2,3-BPG regulates hemoglobin’s oxygen affinity, ensuring oxygen is released to tissues as needed, especially during exercise, hypoxia, or at high altitudes.
61
What happens to oxygen delivery when 2,3-BPG levels increase?
Increased 2,3-BPG levels reduce hemoglobin’s oxygen affinity, promoting more oxygen release to tissues.
62
What is the difference between the T-state and R-state of hemoglobin?
T-state (tense): Low oxygen affinity, stabilized by 2,3-BPG. R-state (relaxed): High oxygen affinity, favored when oxygen binds.
63
Why is 2,3-BPG critical for maternal-fetal oxygen exchange?
Fetal hemoglobin’s reduced 2,3-BPG binding ensures it can extract oxygen from maternal hemoglobin for fetal oxygenation.
64
What clinical conditions are related to 2,3-BPG levels?
Low 2,3-BPG: Impairs oxygen delivery to tissues (e.g., in stored blood). High 2,3-BPG: Compensates during hypoxia or at high altitudes, enhancing oxygen release.
65
What is allosteric regulation?
Allosteric regulation is a mechanism where molecules bind to specific sites on an enzyme or protein, altering its activity by changing its conformation.
66
What is homotropic allosteric regulation?
Homotropic regulation occurs when the substrate itself acts as the allosteric modulator, affecting the binding of additional substrate molecules.
67
What is the concerted model of homotropic regulation?
In the concerted model, the enzyme exists in equilibrium between two states: T-state (Tense): Low substrate affinity. R-state (Relaxed): High substrate affinity. Substrate binding shifts all subunits simultaneously to the R-state.
68
What is the sequential model of homotropic regulation?
In the sequential model, substrate binding induces a stepwise conformational change in individual subunits, increasing binding affinity gradually across the enzyme.
69
What is heterotropic allosteric regulation?
Heterotropic regulation occurs when a molecule (effector) other than the substrate binds to the enzyme, influencing its activity positively or negatively.
70
What is a positive heterotropic effector?
A positive effector enhances substrate binding or enzymatic activity by stabilizing the R-state of the enzyme.
71
What is a negative heterotropic effector?
A negative effector decreases substrate binding or enzymatic activity by stabilizing the T-state of the enzyme.
72
How does hemoglobin exhibit homotropic regulation?
Oxygen binding to one subunit of hemoglobin stabilizes the R-state, increasing oxygen affinity in the other subunits (cooperative binding).
73
What are examples of heterotropic effectors for hemoglobin?
Positive: Oxygen.
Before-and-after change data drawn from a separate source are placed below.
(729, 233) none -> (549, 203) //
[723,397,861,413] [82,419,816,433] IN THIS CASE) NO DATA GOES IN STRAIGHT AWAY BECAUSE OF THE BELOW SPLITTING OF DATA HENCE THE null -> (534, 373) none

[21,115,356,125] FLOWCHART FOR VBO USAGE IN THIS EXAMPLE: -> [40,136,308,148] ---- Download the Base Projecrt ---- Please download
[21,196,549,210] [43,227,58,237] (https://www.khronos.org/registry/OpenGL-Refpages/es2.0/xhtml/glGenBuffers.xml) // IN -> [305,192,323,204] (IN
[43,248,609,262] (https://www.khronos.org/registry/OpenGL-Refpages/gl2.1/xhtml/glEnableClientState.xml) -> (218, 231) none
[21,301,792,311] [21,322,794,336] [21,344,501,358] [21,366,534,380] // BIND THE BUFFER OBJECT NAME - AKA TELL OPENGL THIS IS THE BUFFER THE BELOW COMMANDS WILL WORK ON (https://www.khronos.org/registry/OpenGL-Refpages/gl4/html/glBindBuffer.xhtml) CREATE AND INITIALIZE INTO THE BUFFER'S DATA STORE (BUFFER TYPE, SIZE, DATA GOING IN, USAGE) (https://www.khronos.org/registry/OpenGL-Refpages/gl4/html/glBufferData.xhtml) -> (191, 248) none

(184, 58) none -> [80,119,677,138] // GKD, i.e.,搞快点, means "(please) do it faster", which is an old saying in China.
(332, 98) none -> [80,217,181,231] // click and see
Negative: CO₂, H⁺ (Bohr Effect), and 2,3-BPG, which stabilize the T-state and reduce oxygen affinity.
74
Why is allosteric regulation important for enzymes in metabolism?
Allosteric regulation allows precise control of enzyme activity, enabling feedback inhibition and maintaining metabolic balance.
75
How is allosteric regulation used in drug design?
Allosteric sites provide unique drug targets to modulate enzyme or protein function without competing with the substrate.
76
What is the main difference between the concerted and sequential models?
Concerted Model: All subunits change conformation simultaneously. Sequential Model: Subunits change conformation one at a time, gradually increasing substrate affinity.